ДОКТОР ФРАНКЛ : Вас кто-то обидел?
ПАЦИЕНТ: Нет.
ДОКТОР ФРАНКЛ: С кем-то подрались?
ПАЦИЕНТ: Нет.
ДОКТОР ФРАНКЛ: Вы студент?
ПАЦИЕНТ: Нет.
ДОКТОР ФРАНКЛ: Кем же вы думаете стать?
ПАЦИЕНТ: Ещё не знаю.
ДОКТОР ФРАНКЛ: Вам приходилось влюбляться?
ПАЦИЕНТ: Нет.
ДОКТОР ФРАНКЛ: В эту минуту вы боль испытываете?
ПАЦИЕНТ: Нет, но моя мама говорит, что когда-нибудь боль испытаю.
ДОКТОР ФРАНКЛ: Ваша мама не ошибается. Боль придёт. Ждите!
По палубе метался огромного роста мужчина, но вдруг останавливался и, судорожной рукой
Я подумал: "Тяжело быть родителем".
Затем подумал: "Нелегко быть сыном".
Почувствовав на себе упрямый, пристальный взгляд человека в длинном кожаном пальто и чёрной шляпе, я направил на него встречный, однако совершенно спокойный взгляд. Уж я-то, как психолог, отлично знал, что взгляд одного, отражённый в другом, так или иначе преломляясь, искажается, а потому, как бы пристально ни пытался человек в кожаном пальто заглянуть в меня, он не смог бы меня увидеть таким, каким я вижу себя сам. Скрываемые в нашем мозгу страхи, желания, надежды увидеть извне никто не может. Даже самый мощный рентген…
Я ощутил невыносимую тоску и подумал: "Ничто не побуждает к столь острой необходимости общения, как одиночество". Прошептав имя моей девушки, я несколько раз повторил строку из Песни Песней: "Положи меня, как печать, на сердце твоё".
Психология и философия…
Добро и зло…
Жизнь и смерть…
Душевное и бездушное…
Истина и ложь…
Преданность и предательство…
Правила и исключения…
Я вновь задремал –
я бежал, что-то выкрикивая, но вдруг остановился, решив заставить себя выяснить, куда бегу и о чём кричу. И тут я увидел перед собой писателя Достоевского. Он, как и я, шёл по воде, Он шёл не торопясь, но, поравнявшись со мной, спросил, не играю ли я в рулетку. Я сказал, что в детстве играл на губной гармошке. Достоевский бросил взгляд на мой лоб и проговорил: "Разумеется, я не пробью стены лбом, если и в самом деле сил не будет пробить, но я и не примирюсь с ней потому только, что у меня каменная стена и у меня сил не хватило". Я пришёл в недоумение и спросил я себя: "О какой стене он говорит?" Не найдя ответа, я спросил писателя: "Разве наша жизнь принадлежит не нам?" Достоевский сморщил лоб, сложил губы в трубочку и сильно подул на меня.

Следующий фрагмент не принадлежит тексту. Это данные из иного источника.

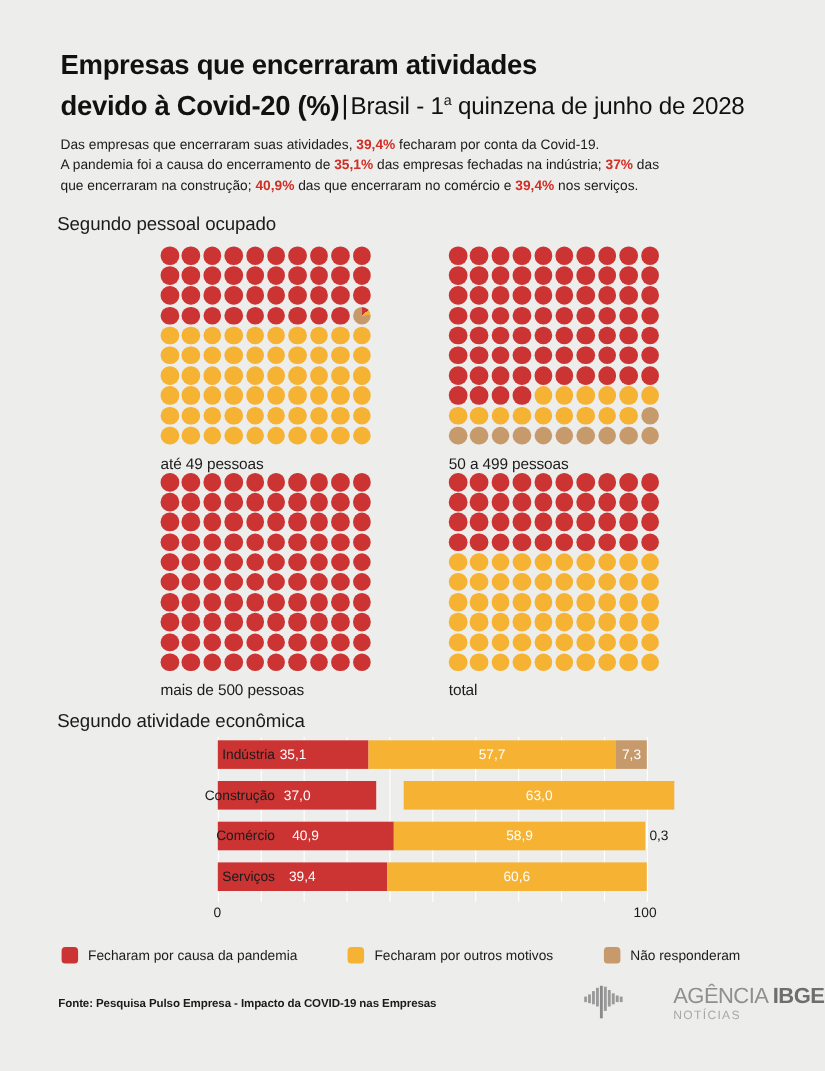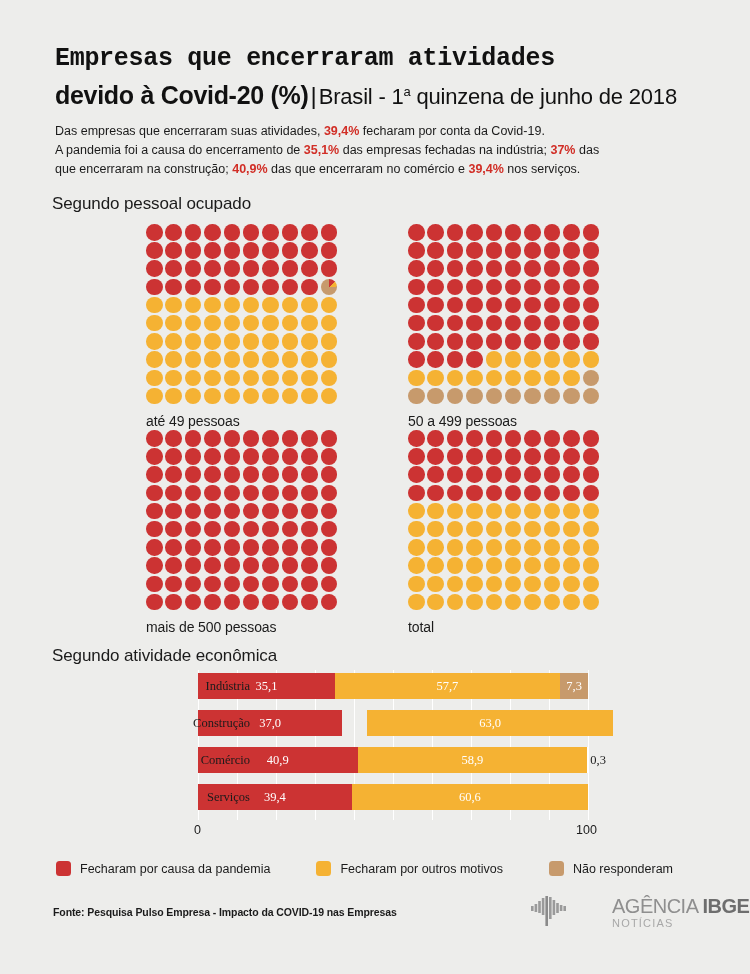--- a/index.html
+++ b/index.html
@@ -21,7 +21,7 @@
   .title-line1 {
     font-size: 25px; font-weight: bold; color: #111;
     letter-spacing: -0.3px; line-height: 30px;
-    font-family: Liberation Mono, monospace;
+    font-family: Liberation Sans, sans-serif;
   }
   .title-line2 { line-height: 30px; margin-top: 3px; white-space: nowrap; }
   .title-strong {

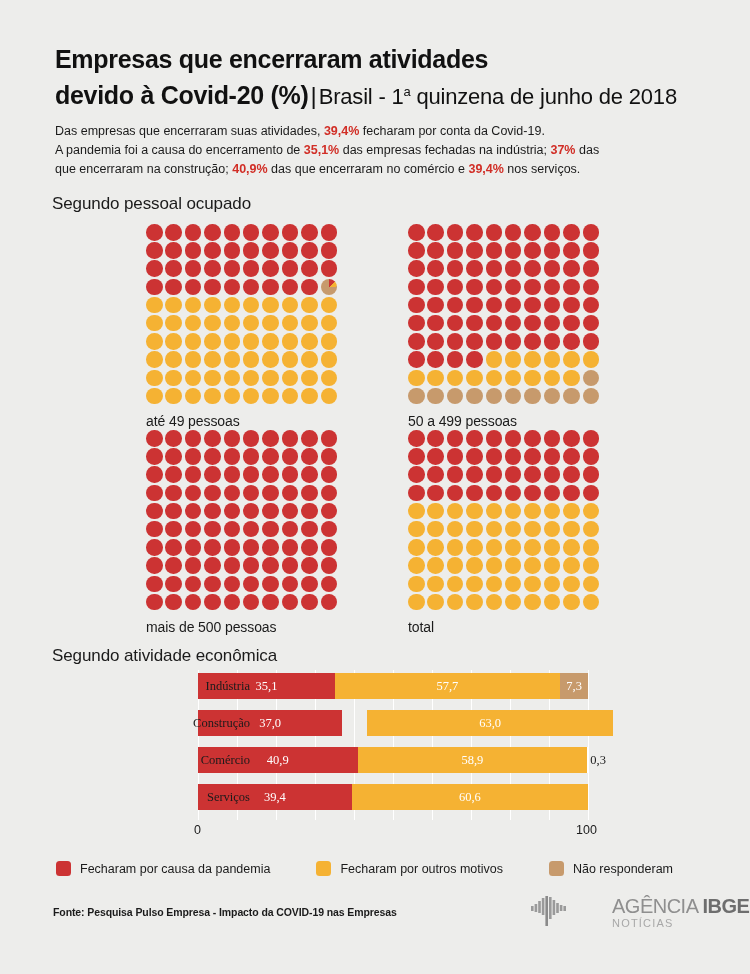--- a/index.html
+++ b/index.html
@@ -167,7 +167,7 @@
   <div class="title-block">
     <div class="title-line1">Empresas que encerraram atividades</div>
     <div class="title-line2">
-      <span class="title-strong">devido à Covid-20 (%)</span><span class="title-sep">|</span><span class="title-light"><span>Brasil - 1</span><sup>a</sup><span> quinzena de junho de 2018</span></span>
+      <span class="title-strong">devido à Covid-20 (%)</span><span class="title-sep">|</span><span class="title-light"><span>Brasil - 1</span><sup>a</sup><span> quinzena de junho de 2028</span></span>
     </div>
   </div>
 

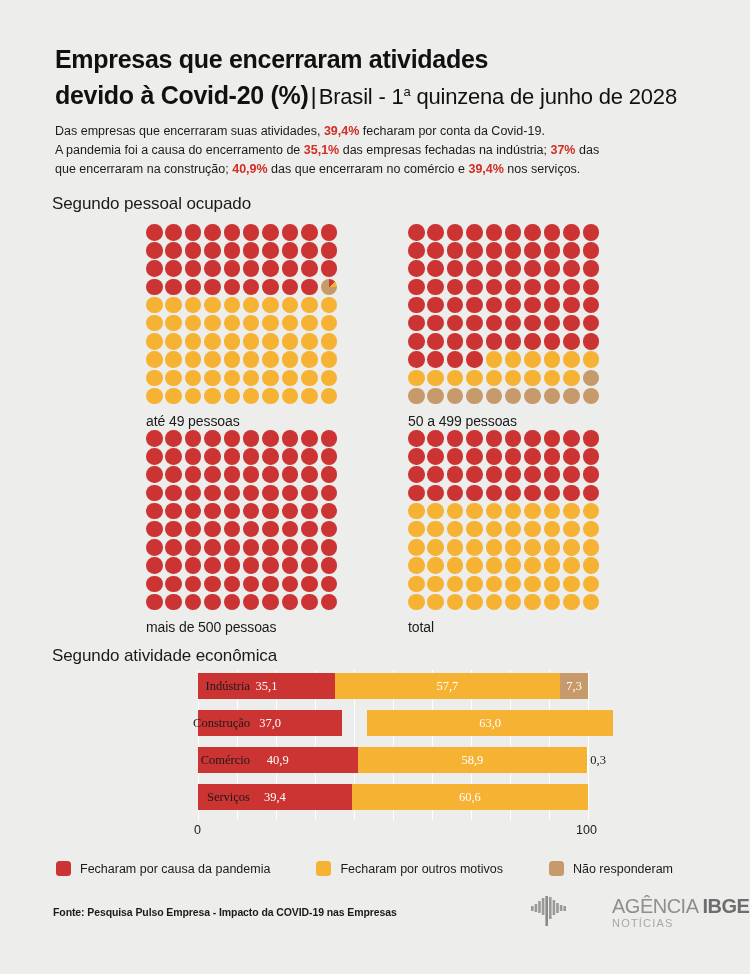--- a/index.html
+++ b/index.html
@@ -95,7 +95,6 @@
   .bar-row {
     position: absolute; left: 0; width: 450px; height: 26px;
     display: flex;
-    font-family: Liberation Serif, serif;
   }
   .bar-row .cat-label {
     position: absolute; right: 398px; top: 50%;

Проснувшись, я увидел в углу палубы пожилую пару. Странно, но мужчина, тряся головой сверху вниз, ничего иного не произносил, кроме как "да-да-да"; женщина же, тряся головой слева направо, произносила лишь одно "нет-нет-нет".

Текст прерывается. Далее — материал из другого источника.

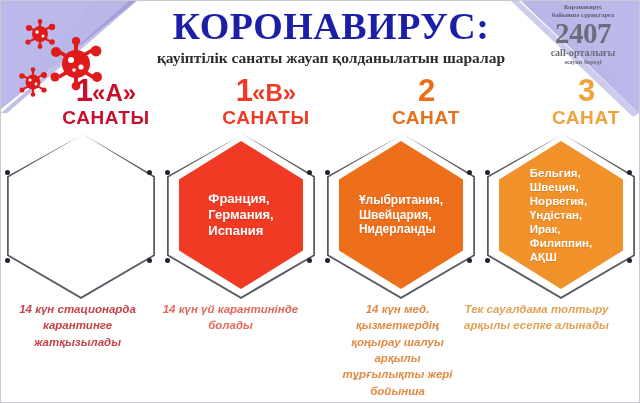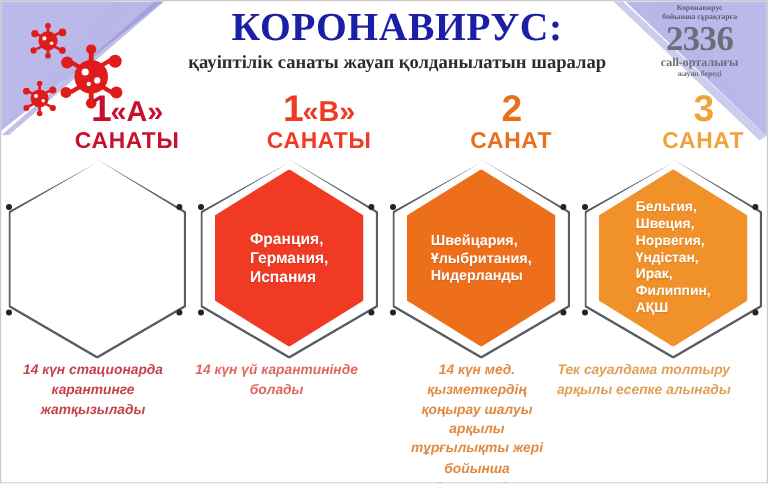--- a/index.html
+++ b/index.html
@@ -61,7 +61,7 @@
   }
   .title-main{
     font-family:"Liberation Serif", serif;
-    font-weight:bold;font-size:33px;letter-spacing:.5px;
+    font-weight:bold;font-size:38px;letter-spacing:.5px;
     color:#1b1fa6;line-height:1.02;
     text-shadow:1px 1px 0 rgba(255,255,255,.9);
   }

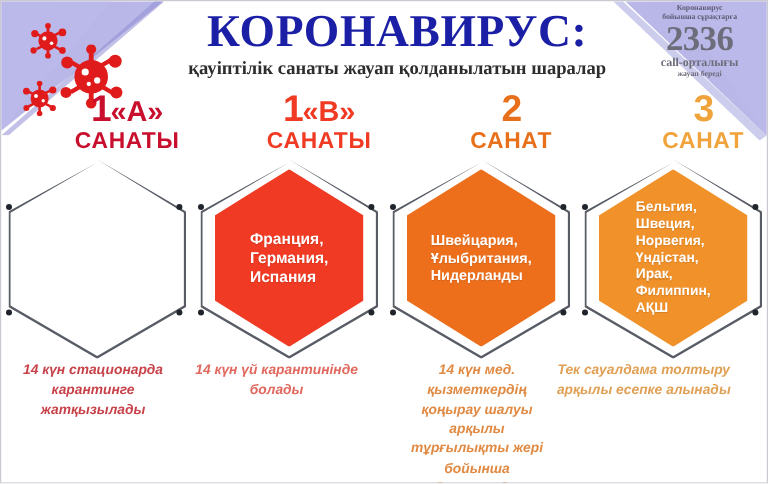--- a/index.html
+++ b/index.html
@@ -235,7 +235,7 @@
   <div class="callbox">
     <div class="call-top">Коронавирус</div>
     <div class="call-top">бойынша сұрақтарға</div>
-    <div class="call-num">2336</div>
+    <div class="call-num">2407</div>
     <div class="call-mid">call-орталығы</div>
     <div class="call-bot">жауап береді</div>
   </div>

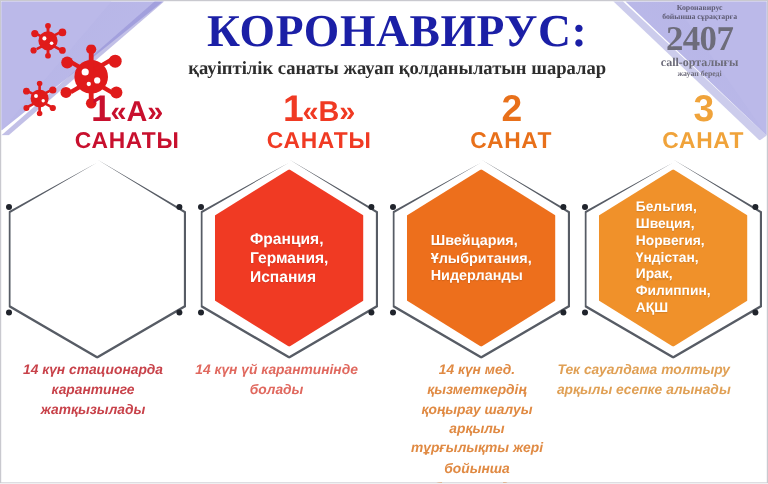--- a/index.html
+++ b/index.html
@@ -289,8 +289,8 @@
         <div class="dot" style="left: 146px; top: 125px;"></div>
         <div class="hex" style="background: rgb(237, 111, 28);">
           <div class="hex-text" style="font-size: 12px;">
+            <div>Ұлыбритания,</div>
             <div>Швейцария,</div>
-            <div>Ұлыбритания,</div>
             <div>Нидерланды</div>
           </div>
         </div>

По палубе бегали странные тени.
***
Власти Финляндии, сколотив из евреев-беженцев бригаду, отправили её на строительство железной дороги в Лапландию. Рядом с лагерем Куусиваар, куда нас поселили, расположилась дивизия СС "Норд", и вскоре нашу строительную бригаду перевели на остров Суурсаари.
Мы дышали, мы жили, полагаясь на заверения маршала Маннергейма, но однажды начальнику городской полиции пришла в голову мысль, что мы "не свои" евреи, а чужие, австрийские, а это дело меняет…
В наше жилище ворвались полицейские.
– Простите, - недоумевал Элиас Копеловски, - с какой стати?
– У меня на ваше племя аллергия, - скаля зубы, проговорил полицейский.
Нас вывели на улицу и втолкнули в накрытый брезентом фургон. Можно было выть, колотить себя в грудь – ничего иного не оставалось.